# Task prompt:
Give back all of the data verbatim.

Material provided Block Start

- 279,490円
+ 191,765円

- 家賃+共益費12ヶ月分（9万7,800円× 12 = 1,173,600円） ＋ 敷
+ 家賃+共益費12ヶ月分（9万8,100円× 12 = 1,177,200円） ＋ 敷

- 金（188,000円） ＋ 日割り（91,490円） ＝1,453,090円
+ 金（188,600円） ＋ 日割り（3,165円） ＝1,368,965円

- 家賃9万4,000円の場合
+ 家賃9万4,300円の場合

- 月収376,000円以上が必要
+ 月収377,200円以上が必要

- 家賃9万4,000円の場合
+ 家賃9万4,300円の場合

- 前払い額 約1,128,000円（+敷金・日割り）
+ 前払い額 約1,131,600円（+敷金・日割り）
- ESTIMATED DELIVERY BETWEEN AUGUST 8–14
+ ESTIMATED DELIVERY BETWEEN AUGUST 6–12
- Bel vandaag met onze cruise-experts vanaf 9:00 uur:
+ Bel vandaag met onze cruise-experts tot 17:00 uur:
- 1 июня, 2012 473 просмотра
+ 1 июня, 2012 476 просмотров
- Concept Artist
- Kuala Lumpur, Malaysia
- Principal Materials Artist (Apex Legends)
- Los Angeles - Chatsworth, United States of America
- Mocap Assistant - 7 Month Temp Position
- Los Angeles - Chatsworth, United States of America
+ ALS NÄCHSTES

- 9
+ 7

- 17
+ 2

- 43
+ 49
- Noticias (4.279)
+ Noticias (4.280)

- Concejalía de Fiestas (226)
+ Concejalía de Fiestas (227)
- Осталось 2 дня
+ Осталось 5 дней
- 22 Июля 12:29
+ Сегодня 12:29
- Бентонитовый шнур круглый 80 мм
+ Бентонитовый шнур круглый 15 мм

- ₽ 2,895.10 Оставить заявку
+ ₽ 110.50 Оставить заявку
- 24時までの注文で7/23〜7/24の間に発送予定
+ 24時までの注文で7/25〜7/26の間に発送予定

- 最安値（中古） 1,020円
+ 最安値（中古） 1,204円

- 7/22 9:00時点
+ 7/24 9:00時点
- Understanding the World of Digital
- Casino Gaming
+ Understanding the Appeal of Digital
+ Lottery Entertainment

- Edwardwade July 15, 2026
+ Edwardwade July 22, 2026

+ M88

Material provided Block End

# Answer for this exercise:
- 279,490円
+ 191,765円

- 家賃+共益費12ヶ月分（9万7,800円× 12 = 1,173,600円） ＋ 敷
+ 家賃+共益費12ヶ月分（9万8,100円× 12 = 1,177,200円） ＋ 敷

- 金（188,000円） ＋ 日割り（91,490円） ＝1,453,090円
+ 金（188,600円） ＋ 日割り（3,165円） ＝1,368,965円

- 家賃9万4,000円の場合
+ 家賃9万4,300円の場合

- 月収376,000円以上が必要
+ 月収377,200円以上が必要

- 家賃9万4,000円の場合
+ 家賃9万4,300円の場合

- 前払い額 約1,128,000円（+敷金・日割り）
+ 前払い額 約1,131,600円（+敷金・日割り）
- ESTIMATED DELIVERY BETWEEN AUGUST 8–14
+ ESTIMATED DELIVERY BETWEEN AUGUST 6–12
- Bel vandaag met onze cruise-experts vanaf 9:00 uur:
+ Bel vandaag met onze cruise-experts tot 17:00 uur:
- 1 июня, 2012 473 просмотра
+ 1 июня, 2012 476 просмотров
- Concept Artist
- Kuala Lumpur, Malaysia
- Principal Materials Artist (Apex Legends)
- Los Angeles - Chatsworth, United States of America
- Mocap Assistant - 7 Month Temp Position
- Los Angeles - Chatsworth, United States of America
+ ALS NÄCHSTES

- 9
+ 7

- 17
+ 2

- 43
+ 49
- Noticias (4.279)
+ Noticias (4.280)

- Concejalía de Fiestas (226)
+ Concejalía de Fiestas (227)
- Осталось 2 дня
+ Осталось 5 дней
- 22 Июля 12:29
+ Сегодня 12:29
- Бентонитовый шнур круглый 80 мм
+ Бентонитовый шнур круглый 15 мм

- ₽ 2,895.10 Оставить заявку
+ ₽ 110.50 Оставить заявку
- 24時までの注文で7/23〜7/24の間に発送予定
+ 24時までの注文で7/25〜7/26の間に発送予定

- 最安値（中古） 1,020円
+ 最安値（中古） 1,204円

- 7/22 9:00時点
+ 7/24 9:00時点
- Understanding the World of Digital
- Casino Gaming
+ Understanding the Appeal of Digital
+ Lottery Entertainment

- Edwardwade July 15, 2026
+ Edwardwade July 22, 2026

+ M88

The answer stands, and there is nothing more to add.